If that’s what you think a country song is, you are correct. Sometimes clichés exist because they’re true.
What isn’t true is that women love dancing in the rain. We don’t. No matter what our demographic is.
I’ve just described some guidelines for country songs, and it’s why I like them. The songwriter has rules to follow but must still be unique. I like rules. This column has rules: it should be 900 words, about a mundane topic, and humorous.
How am I doing? Well, we’re at about 450 words, it’s mundane alright, and meh.
Let’s forge ahead.
I got into country music through its funnier songs.
In Megan Moroney’s “Tennessee Orange,” a girl calls her mother because she met a boy. It’s not what you think, she’s not in trouble. Rather, she’s wearing the University of Tennessee’s orange team colors for the boy. This is a sin for red-garbed Georgia Bull Dog fans like her family.
Apparently, the University of Tennessee and the University of Georgia are rivals. Being a northerner and an upper-middle-aged woman, I had no knowledge of SEC college football conflicts. It’s not in my demographic.
But if you try new things, you learn new things.
In “Nobody Likes Your Girlfriend,” Nate Smith and HARDY humorously and emphatically tell their buddy that no one likes his girlfriend.
By the way, HARDY goes by one name, like Cher, but in all caps. I don’t know why. If anyone’s name should be in all caps, it’s CHER.
All this music has caused a problem: earworms. My mind constantly buzzes with a song, usually the last one I’ve listened to. I hear music while doing chores, playing games on my phone, even when I’m dreaming, which is exhausting. At least my inside voice is better than my outside voice.
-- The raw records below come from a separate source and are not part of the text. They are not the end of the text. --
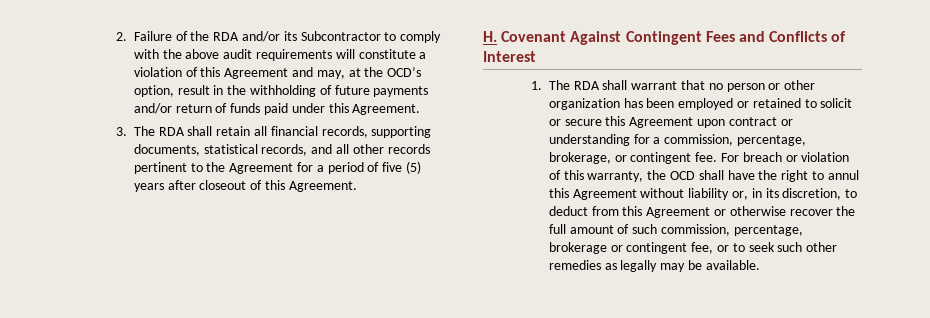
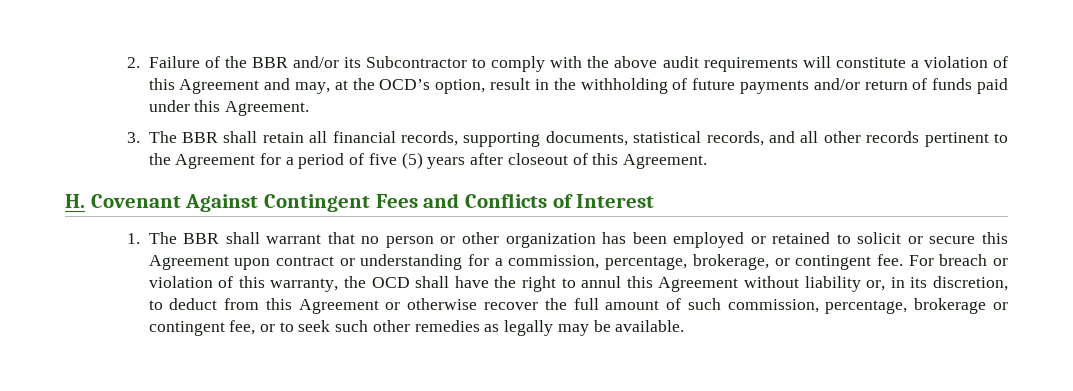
- 2. Failure of the RDA and/or its Subcontractor to comply with the above audit requirements will constitute a violation of this Agreement and may, at the OCD’s option, result in the withholding of future payments and/or return of funds paid under this Agreement.
+ 2. Failure of the BBR and/or its Subcontractor to comply with the above audit requirements will constitute a violation of this Agreement and may, at the OCD’s option, result in the withholding of future payments and/or return of funds paid under this Agreement.
- 3. The RDA shall retain all financial records, supporting documents, statistical records, and all other records pertinent to the Agreement for a period of five (5) years after closeout of this Agreement.
+ 3. The BBR shall retain all financial records, supporting documents, statistical records, and all other records pertinent to the Agreement for a period of five (5) years after closeout of this Agreement.
- 1. The RDA shall warrant that no person or other organization has been employed or retained to solicit or secure this Agreement upon contract or understanding for a commission, percentage, brokerage, or contingent fee.
+ 1. The BBR shall warrant that no person or other organization has been employed or retained to solicit or secure this Agreement upon contract or understanding for a commission, percentage, brokerage, or contingent fee.

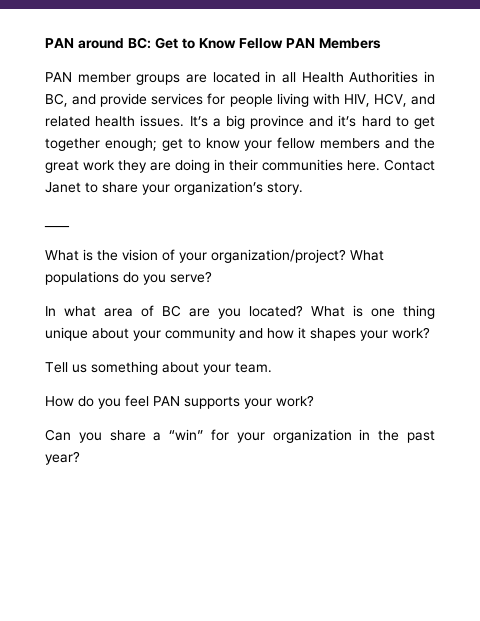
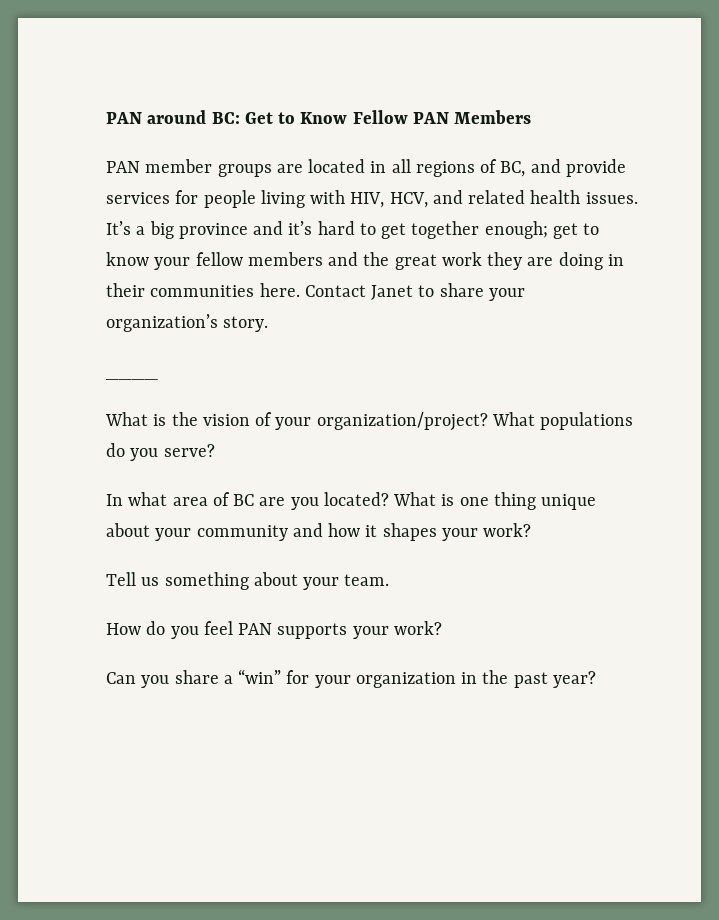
- PAN member groups are located in all Health Authorities in BC, and provide services for people living with HIV, HCV, and related health issues.
+ PAN member groups are located in all regions of BC, and provide services for people living with HIV, HCV, and related health issues.

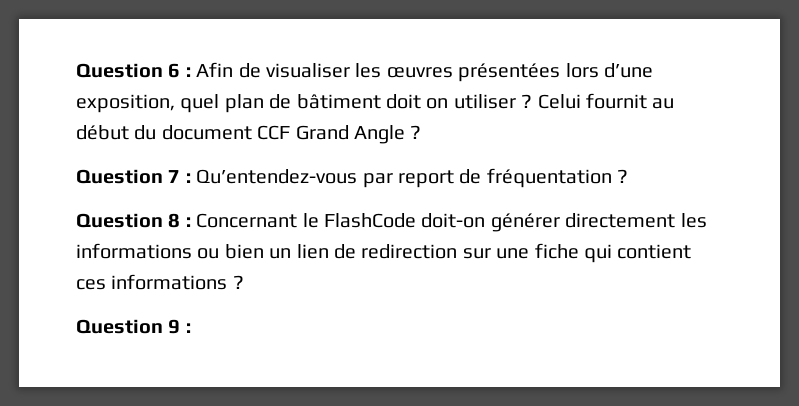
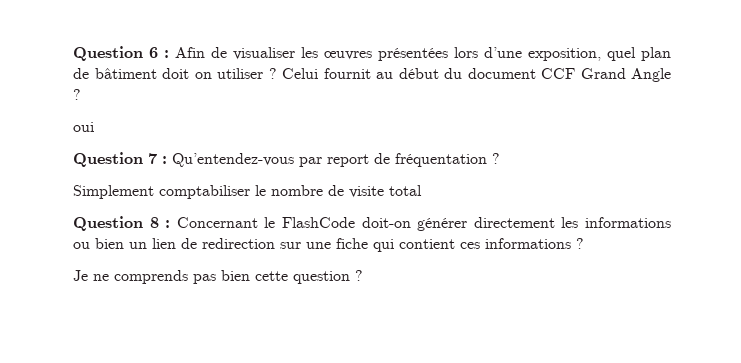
+ oui
+ Simplement comptabiliser le nombre de visite total
- Question 9 :
+ Je ne comprends pas bien cette question ?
It’s weird, but I don’t have earworms in the shower. That’s where I think about what to write in this column. What else should I do while exfoliating? Not all my creativity happens in my writing garret.
If I don’t like a song that’s playing on the radio, I move on. I’m a big station switcher. I’ll rotate through the dial to our local WELJ FM – the East End’s Easy Favorites – then to my satellite radio’s 70s pop, to classic rock, to 80s pop, or to Broadway. I don’t stop until I land on a song I’ve known so long it’s imprinted on my DNA. Like John Denver’s “Take Me Home, Country Roads,” which is one of the best songs to belt out. Ever.
Then I loop back to the country station for something new.
As I said above, the news has been a bit of a bummer. I’m looking joy wherever I can. Sometimes that joy is driving, listening to, and badly singing songs about a world where people drown their sorrows in a honkytonk bar. Where a woman, who doesn’t know she’s beautiful (and doesn’t love dancing in the rain), turns every head when she walks into that bar and steals the heart of a hell-raising man. And where they hook up in the back of a pickup.
Afterward, they let the country roads take them home.
Which is all we really want, isn’t it?